-------- SOURCE MATERIAL --------

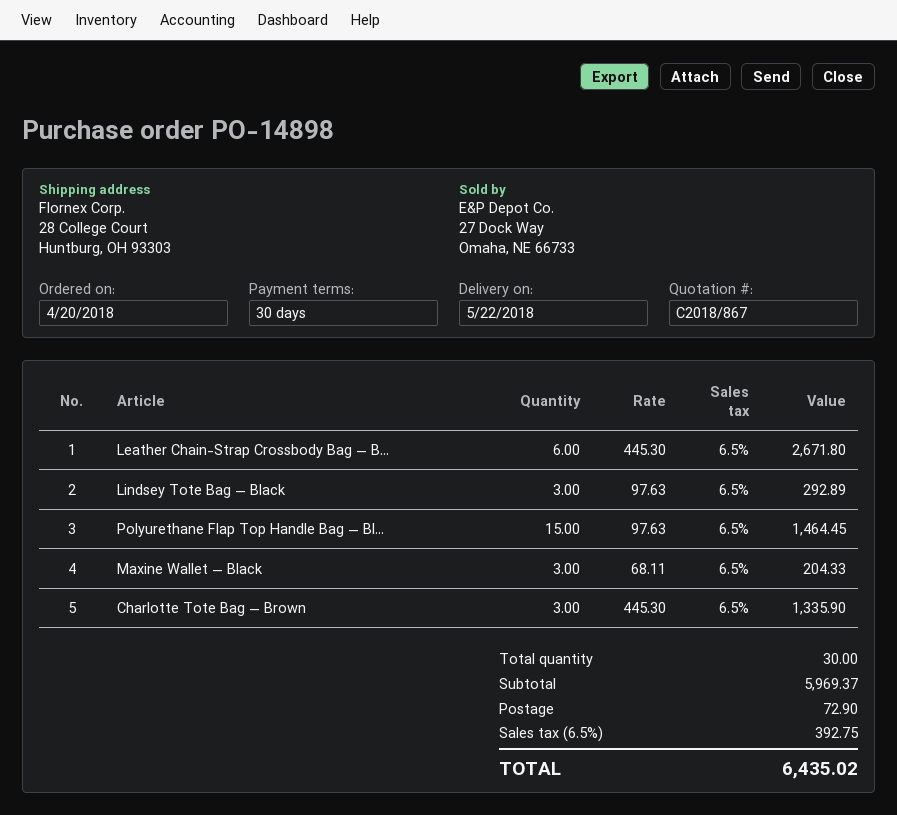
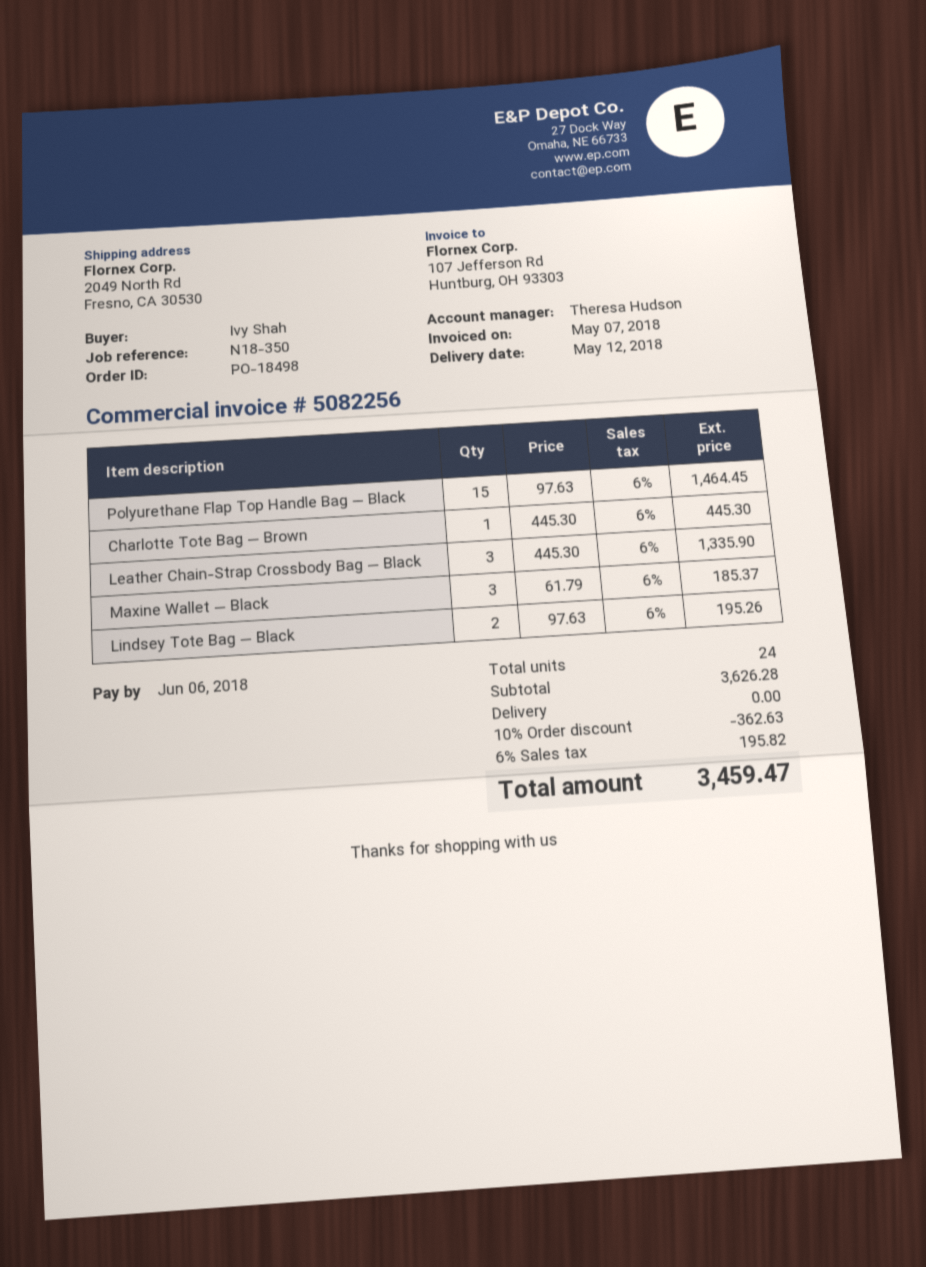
order number: PO-14898 -> PO-18498
delivery date: 2018-05-22 -> 2018-05-12
ship to: 28 College Court, Huntburg, OH 93303 -> 2049 North Rd, Fresno, CA 30530
Leather Chain-Strap Crossbody Bag — B...: 6 x 445.30 = 2671.80 -> 3 x 445.30 = 1335.90
Lindsey Tote Bag — Black: 3 x 97.63 = 292.89 -> 2 x 97.63 = 195.26
Maxine Wallet — Black: 3 x 68.11 = 204.33 -> 3 x 61.79 = 185.37
Charlotte Tote Bag — Brown: 3 x 445.30 = 1335.90 -> 1 x 445.30 = 445.30
total quantity: 30 -> 24
subtotal: 5969.37 -> 3626.28
discount: none -> 10% = 362.63
shipping: 72.90 -> 0.00
tax: 6.5% = 392.75 -> 6% = 195.82
total: 6435.02 -> 3459.47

--------

_YOUR INSTRUCTIONS_
Beginning with the first line of the material above, please output each line exactly through the line that contains "shipping: 72.90 -> 0.00", and only those, leaving out pictures.

_RESPONSE_
order number: PO-14898 -> PO-18498
delivery date: 2018-05-22 -> 2018-05-12
ship to: 28 College Court, Huntburg, OH 93303 -> 2049 North Rd, Fresno, CA 30530
Leather Chain-Strap Crossbody Bag — B...: 6 x 445.30 = 2671.80 -> 3 x 445.30 = 1335.90
Lindsey Tote Bag — Black: 3 x 97.63 = 292.89 -> 2 x 97.63 = 195.26
Maxine Wallet — Black: 3 x 68.11 = 204.33 -> 3 x 61.79 = 185.37
Charlotte Tote Bag — Brown: 3 x 445.30 = 1335.90 -> 1 x 445.30 = 445.30
total quantity: 30 -> 24
subtotal: 5969.37 -> 3626.28
discount: none -> 10% = 362.63
shipping: 72.90 -> 0.00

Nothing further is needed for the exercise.